01 -
Heat olive oil over medium heat in a large skillet. Add finely chopped onion and sauté for 3 to 4 minutes until soft and translucent.
02 -
Stir in minced garlic and cook for 30 seconds until aromatic.
03 -
Add ground turkey to the skillet, breaking it apart with a spoon. Cook for 6 to 8 minutes, stirring occasionally, until fully browned and no longer pink.
04 -
While turkey cooks, wash, trim ends, and slice zucchinis into approximately 0.6 cm thick half-moon shapes.
05 -
Incorporate sliced zucchini into the skillet. Cook for 4 to 5 minutes, stirring gently until zucchini softens but remains slightly firm.
06 -
Sprinkle dried oregano, salt, black pepper, and crushed red pepper flakes over the contents of the skillet.
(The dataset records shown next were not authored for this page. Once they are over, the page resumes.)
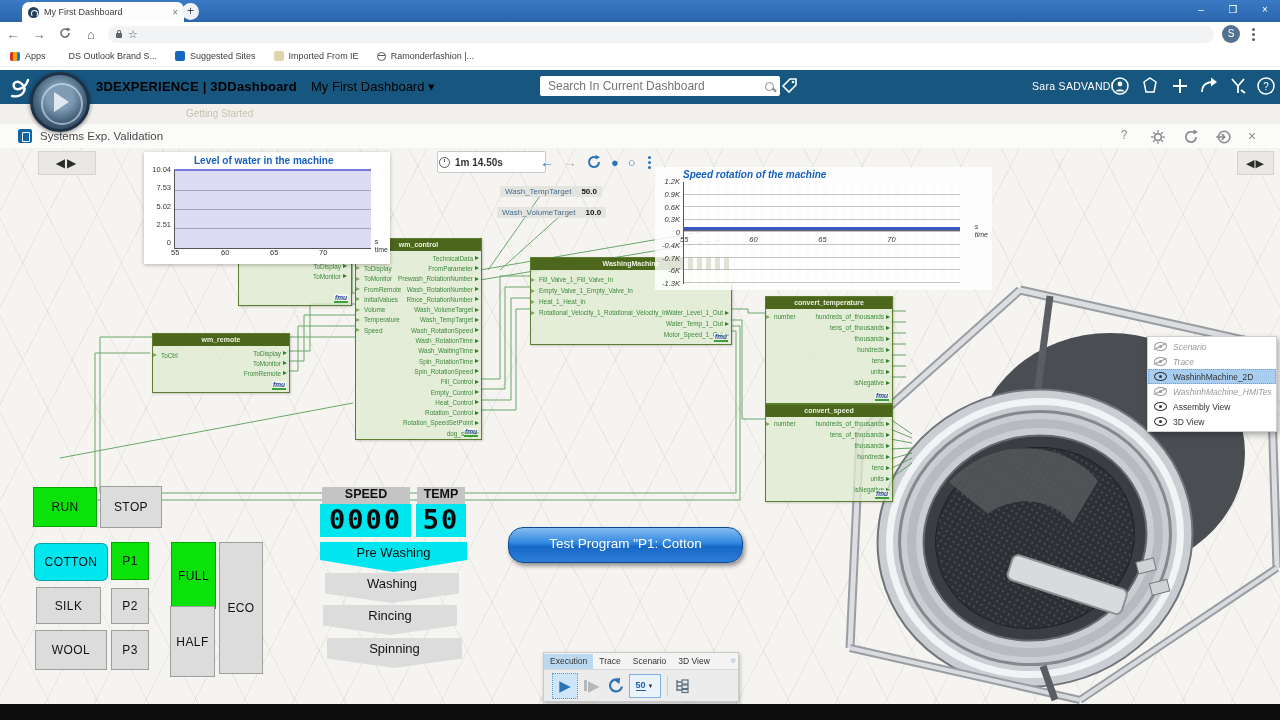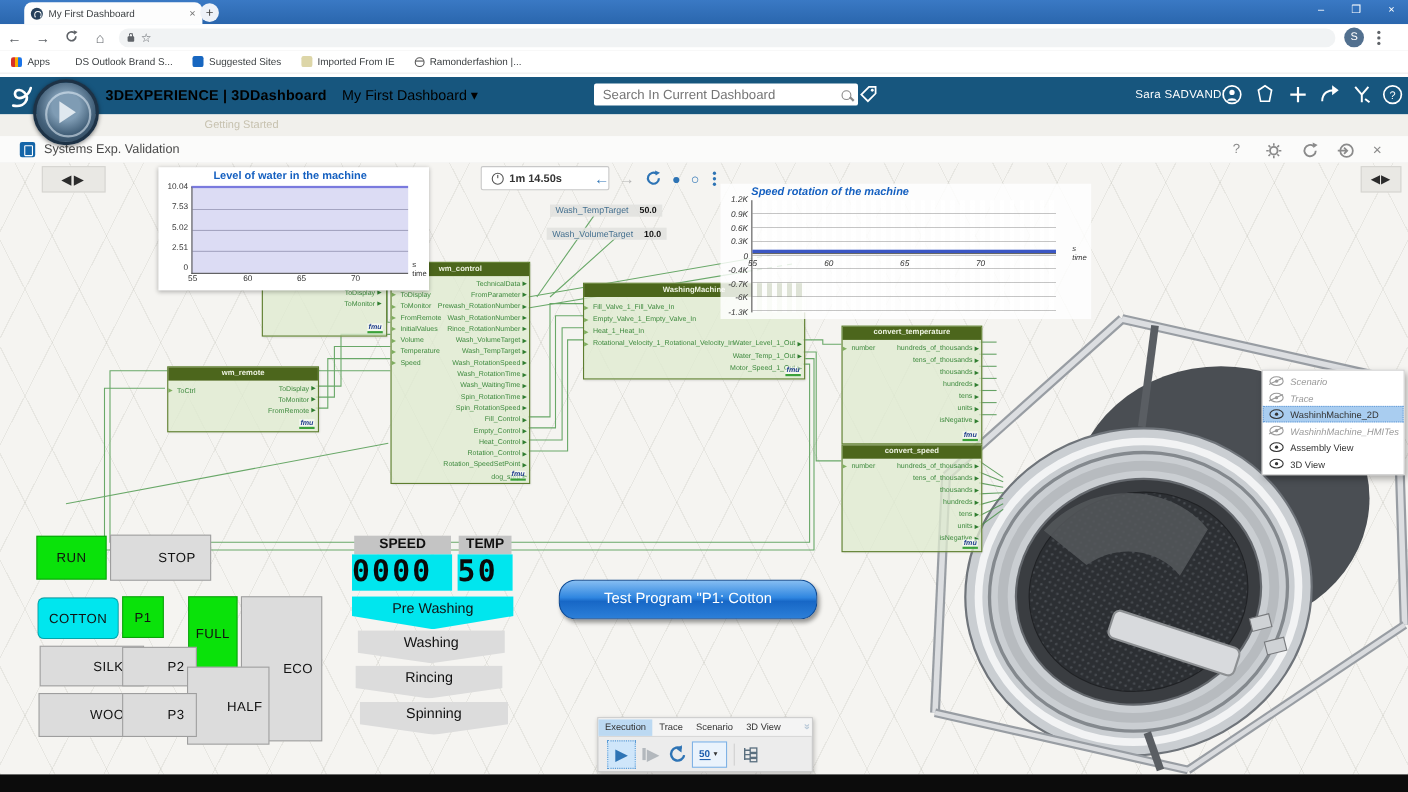"1m 14.50s" #timer { padding-left: 9px -> 1px }
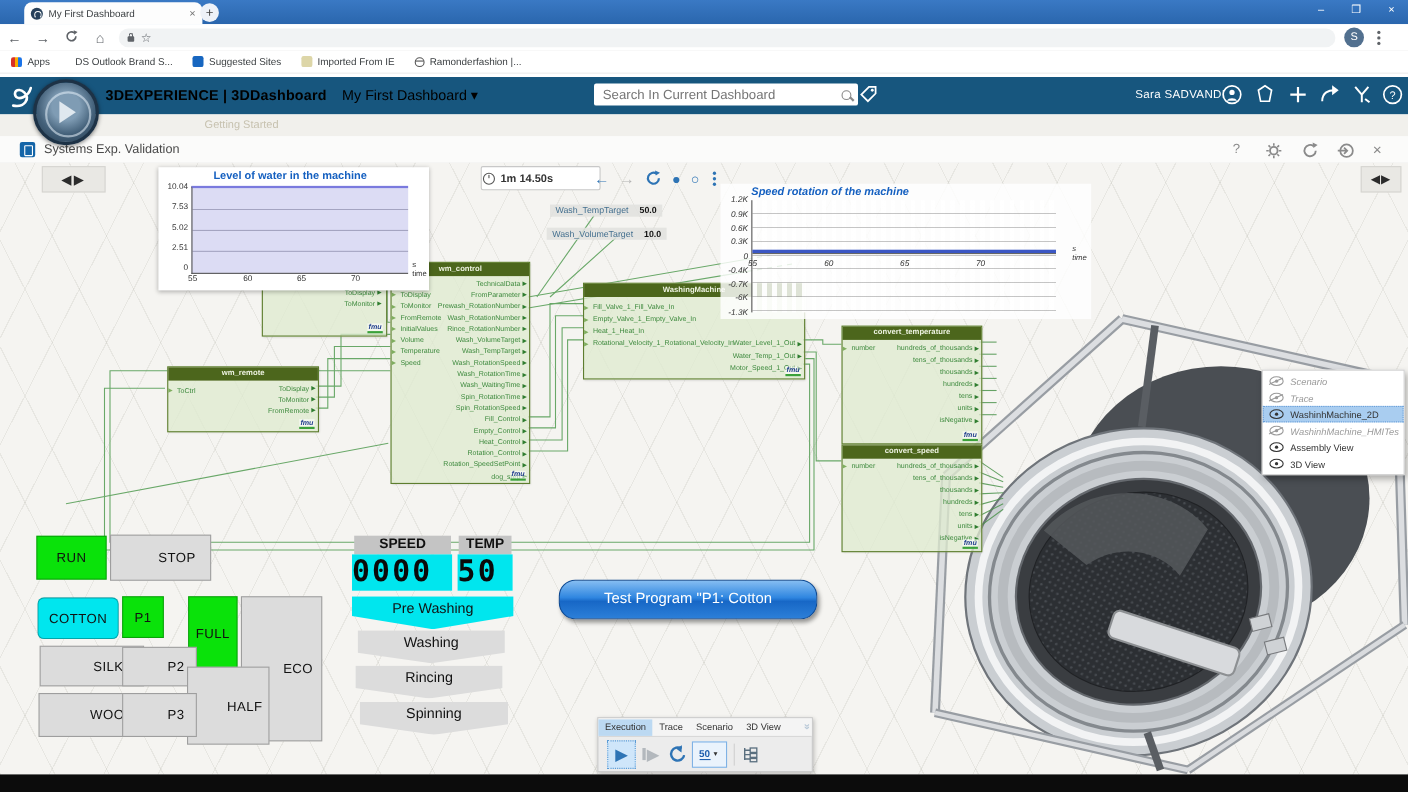"STOP" #hmibtns div.gray { padding-left: 30px -> none }
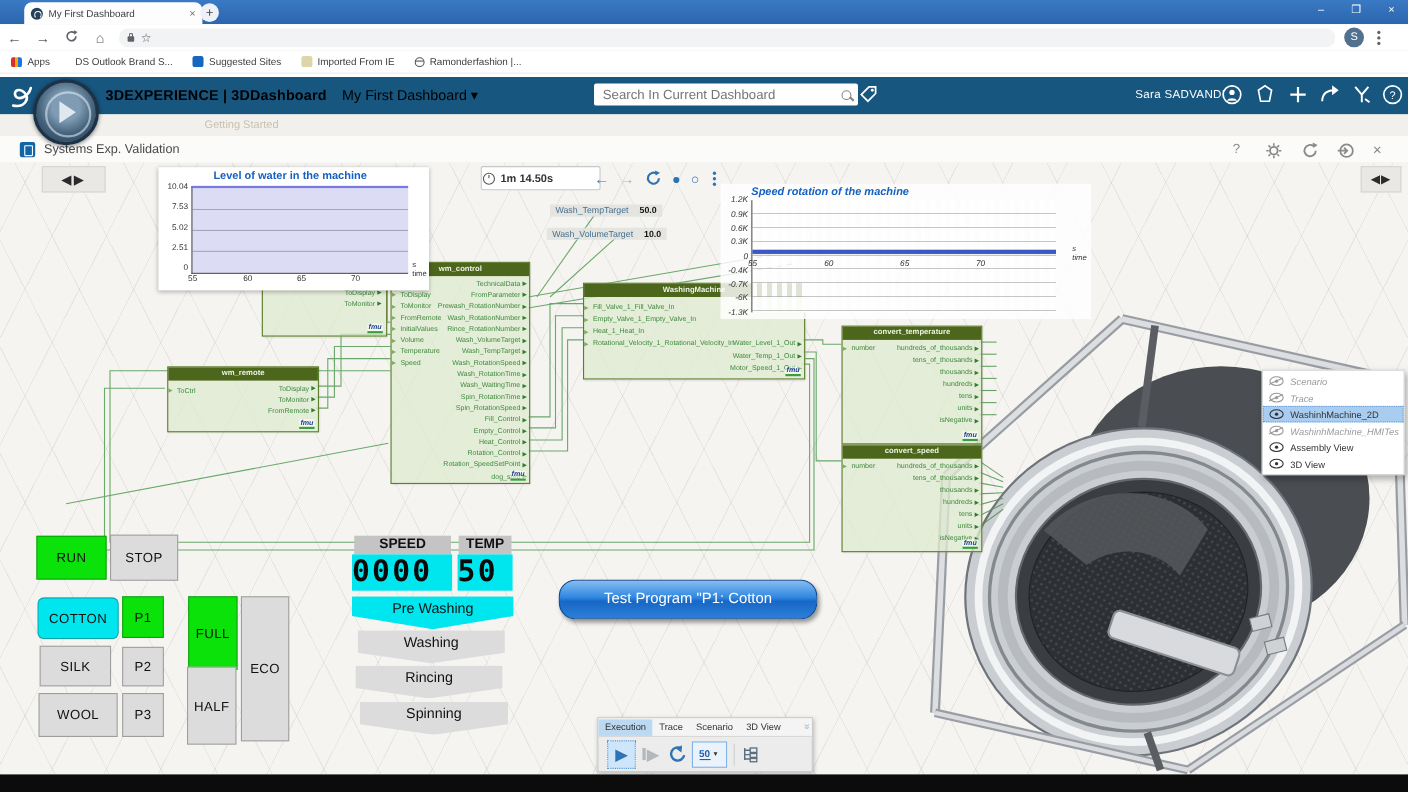"0000" .disp-val { text-align: none -> center }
Stir to combine evenly.
07 -
Pour chicken broth into the skillet and stir. Reduce heat to low and simmer for 3 to 4 minutes, allowing flavors to meld and broth to reduce slightly.
08 -
Sprinkle grated Parmesan cheese over the mixture. Stir until cheese melts and coats the ingredients evenly.
09 -
Taste and adjust salt, pepper, or red pepper flakes as desired. Serve immediately.